Monday, January 31, 2022

Gilbert O’Sullivan’s First Big US Hit Was About A Guy Who Wanted to Kill Himself

A pleasing, bouncy melody paired with total downer lyrics — as put it, "One of the most depressing songs ever written, Alone Again (Naturally) tells a rather sad tale of a lonely, suicidal man being left at the altar and then telling the listener about the death of his parents".


Swell. Thanks, Gilbert.

However I do like the song and never switch stations when it comes on, and the lyrics are well-written and creative but difficult to focus on. Just let the pleasant melody and flow of the song wash over you and don’t listen too closely. 

Despite that oddity, in 1971 the song hit #1 in the US and stayed there for six weeks — a pretty long run as these things go — and ended up the second most popular song of the entire year behind American Pie by Don McLean.

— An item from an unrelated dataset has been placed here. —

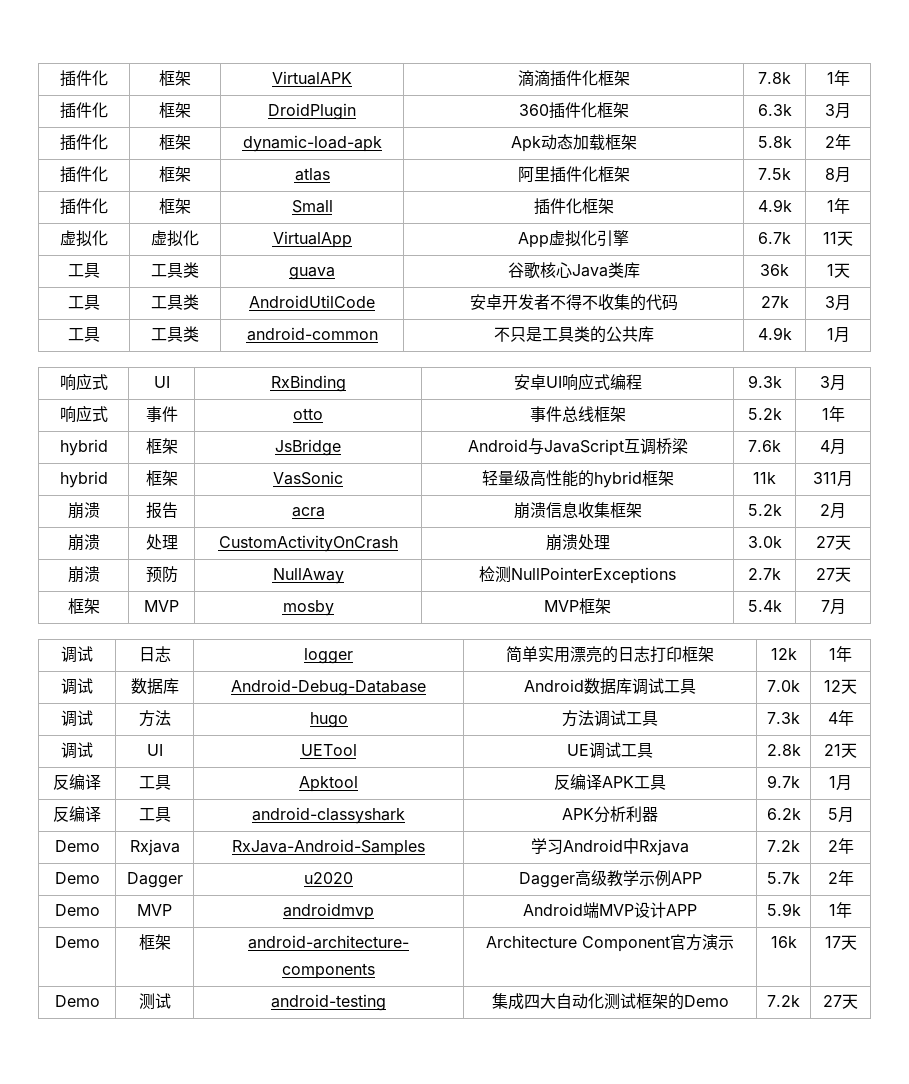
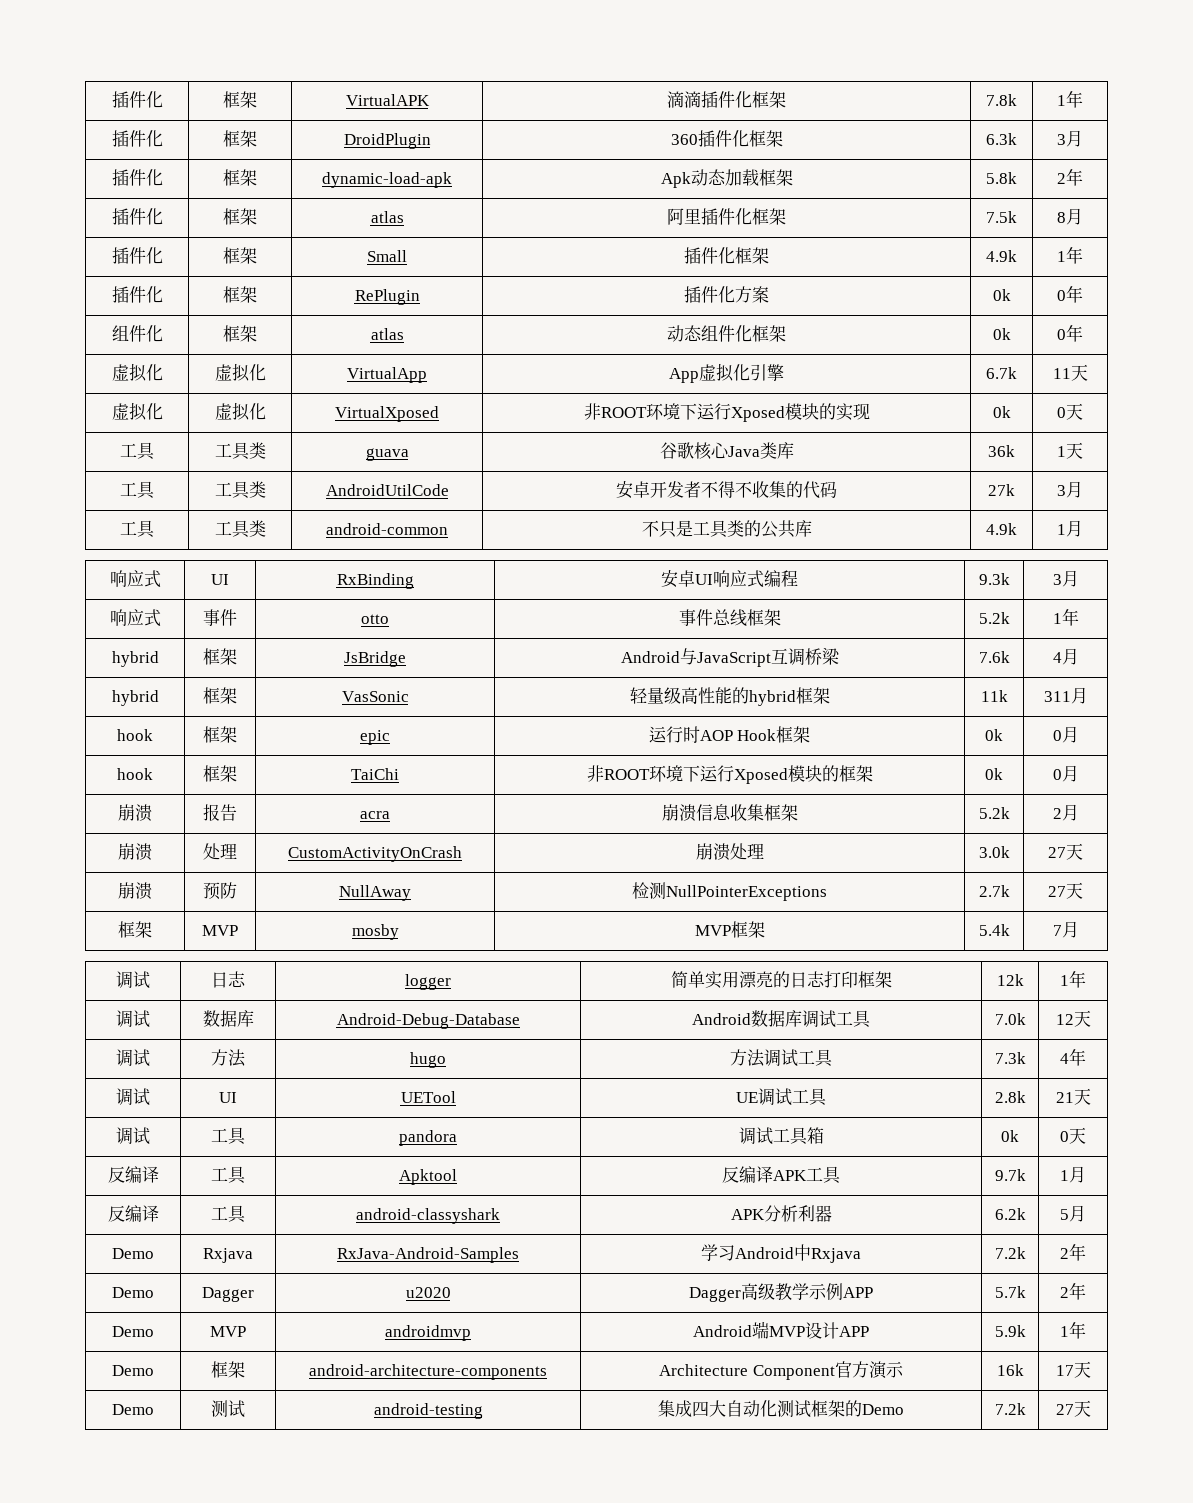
(850, 206) none -> [111,286,163,303] [223,286,257,303] [354,289,420,305] [684,286,769,303] [992,289,1011,301] [1057,285,1083,303] [111,325,163,342] [223,325,257,342] [370,328,404,340] [667,325,786,342] [992,328,1011,340] [1057,324,1083,342] // 插件化 | 框架 | RePlugin | 插件化方案 | 0k | 0年 // 组件化 | 框架 | atlas | 动态组件化框架 | 0k | 0年
(853, 238) none -> [111,402,163,421] [214,402,266,421] [335,406,439,422] [583,403,870,422] [992,406,1011,418] [1057,403,1083,420] // 虚拟化 | 虚拟化 | VirtualXposed | 非ROOT环境下运行Xposed模块的实现 | 0k | 0天
(853, 479) none -> [117,729,153,741] [203,726,237,743] [360,730,390,745] [648,726,811,743] [985,729,1003,741] [1052,726,1079,743] [117,768,153,780] [203,765,237,782] [351,768,399,780] [586,765,873,784] [985,768,1003,780] [1052,765,1079,782] // hook | 框架 | epic | 运行时AOP Hook框架 | 0k | 0月 // hook | 框架 | TaiChi | 非ROOT环境下运行Xposed模块的框架 | 0k | 0月
(857, 750) none -> [116,1127,150,1145] [211,1127,246,1145] [399,1130,457,1146] [738,1127,824,1145] [1001,1130,1019,1142] [1060,1127,1086,1144] // 调试 | 工具 | pandora | 调试工具箱 | 0k | 0天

It has since been recorded by over 100 artists and used in many movies, although O’Sullivan goes to great lengths to protect the integrity of the song by not allowing it to be used in commercials or karaoke due to the serious nature of the subject matter.

Many surmised that the song was autobiographical, but he says “Everyone wants to know if it's an autobiographical song, based on my father's early death. Well, the fact of the matter is, I didn't know my father very well, and he wasn't a good father anyway. He didn't treat my mother very well.” 

The first verse and chorus:

In a little while from now
If I'm not feeling any less sorrow 
I promise myself to treat myself and visit a nearby tower
And climbing to the top will throw myself off
In an effort to make it it clear to who-
ever what it's like when you're shattered

Left standing in the lurch at a church
Where people are saying, My God, that’s tough she stood him up
No point in us remaining
We may as well go home
As I did on my own
Alone again, naturally

The story actually gets a little worse from there, as he recounts the death of his father and how it left his mother lonely. I’ll spare you the details, although again, one of the saving graces of this song is the quality of the writing, which verges on poetry at times.

Musically it goes into a nice bridge at 1:30 followed by a classical guitar solo about 45 seconds long, repeating the melody of the verse and chorus. While most songs use a similar format, in this song that little break from the lyrics is welcome indeed.

One interesting fact about this song is that a court case in 1992 set the legal standard going forward for sampling other people’s work, requiring permission to use samples of songs.